Bu ayın atmosferiyle idrak ettiğimiz acizliğimiz bizi duaya yöneltir... Rabbimize eğildikçe yüceldiğimizi fark ederiz.. ‘Alak’tan Arş-ı Ala’ya yükseliriz… Öyle ki Rahman’a ne kadar yakın olduğumuzun idrakine vararak istedikçe isteriz… İcabet edildiğini bilerek daha da isteriz: Bağışlanmayı, kurtuluşu, kardeşliği, Firdevs’i isteriz.. En çok da O’nun razı olduğu bir kul olmayı isteriz…

Ve şu mucizeyi iliklerimizde hissederiz:

Efendimiz (s.a.s) buyuruyor ki;

Benden önce hiçbir nebiye verilmemiş olan beş şey vardır ki, onlar benim ümmetime verilmiştir;
Ramazan ayının ilk gecesinde Allah oruç tutanlara bakar. Allah, baktığı kimseye ebediyen azap etmez.
Oruç tutanların ağız kokusu Allah katında misk kokusundan daha güzeldir.
Melekler gündüz ve gece boyunca oruç tutanlar için Allah’tan af diler.
Allah cennetine şöyle der: Kullarım için hazırlanıp süslen. Kullarımın dünya yorgunluğundan kurtularak ikramlarıma ve evime gelip dinlenmeleri yakınlaşmıştır.
Ramazan’ın son gecesi olunca Allah onların hepsini affeder
.
(Beyhakî, İmam Ahmed)

Kainat kitabı da bize orucun misallerini sunmaktadır…

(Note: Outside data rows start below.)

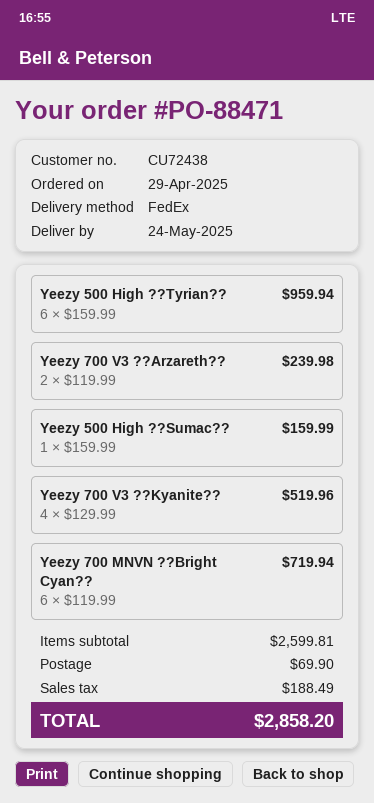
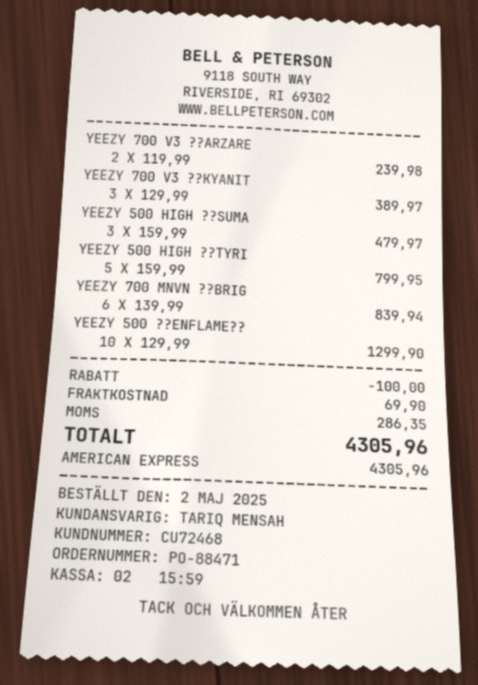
order date: 2025-04-29 -> 2025-05-02
customer number: CU72438 -> CU72468
Yeezy 500 High ??Tyrian??: 6 x 159.99 = 959.94 -> 5 x 159.99 = 799.95
Yeezy 500 High ??Sumac??: 1 x 159.99 = 159.99 -> 3 x 159.99 = 479.97
Yeezy 700 V3 ??Kyanite??: 4 x 129.99 = 519.96 -> 3 x 129.99 = 389.97
Yeezy 700 MNVN ??Bright Cyan??: 6 x 119.99 = 719.94 -> 6 x 139.99 = 839.94
YEEZY 500 ??ENFLAME??: none -> 10 x 129.99 = 1299.90
discount: none -> 100.00
tax: 188.49 -> 286.35
total: 2858.20 -> 4305.96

Vahşi hayvanlar kar yağdığında karınlarını doyurmak için bir şey bulamadıkları zaman kışı uyuyarak geçirirler. Adeta ilkbahara kadar oruç tutarlar.

Peki ya ağaçlar? Kışın yapraklarını dökerek uykuya dalarlar. Hatta ilkbahar gelip buzlar eriyene kadar köklerine su bile alamazlar. Birkaç ayı oruçlu geçirdikten sonra ilkbahar geldiğinde canlanırlar.

Kur’an’ın Ramazan Ayında İndirilmiş Olması

”Ramazan ayı içerisinde insanlar için hidayet rehberi, doğruyu gösteren apaçık belgeleri kapsayan ve hak ile batılı birbirinden ayıran kitap olarak Kur'an'ın indirilmiş olduğu aydır. Sizden kim bu aya erişirse onda oruç tutsun. Kim de hasta ya da yolculukta olursa tutamadığı günlerin sayısınca başka günlerde tutar. Allah sizin için kolaylık ister, zorluk istemez...’’[5]

Allah-u Teala, Ramazan ayını diğer aylardan ayrı tutarak övmüştür. İnsanların dünyevi ve uhrevi saadetini sağlayan, doğruya ulaştıran Kur’an’ın Ramazan ayında nazil olması, bu ayın diğer aylardan daha faziletli olduğunu gösterir. Diğer aylardan ayrılması şeref taşımasıyla alakalıdır.

Alparslan Kuytul Ramazan ayında inen Kuran’ın önemini şu sözleriyle vurgular:

‘’Ramazan ayı denilince genelde akla; midelerin oruç tutması, içindeki mübarek gece olan Kadir Gecesini ihya etmek geliyor. Vaizler bu ayda oruç tutmanın sevabı üzerinde duruyor ve asıl itibariyle bu ayda inmeye başlayan Kur’an-ı Kerim’in mesajı üzerinde durmuyorlar. Hâlbuki asıl konuşulması gereken budur. Kur’an bir dava getirmek için geldi. Dini, bir dava biçiminde anlatmadığınız takdirde gerçek manada anlatmış sayılmazsınız. Allah Azze ve Celle kitabını yeni bir medeniyet kurmak için gönderdi. Bu sebeple kitabın inmeye başlaması insanlık tarihinin en önemli hadisesidir. ‘’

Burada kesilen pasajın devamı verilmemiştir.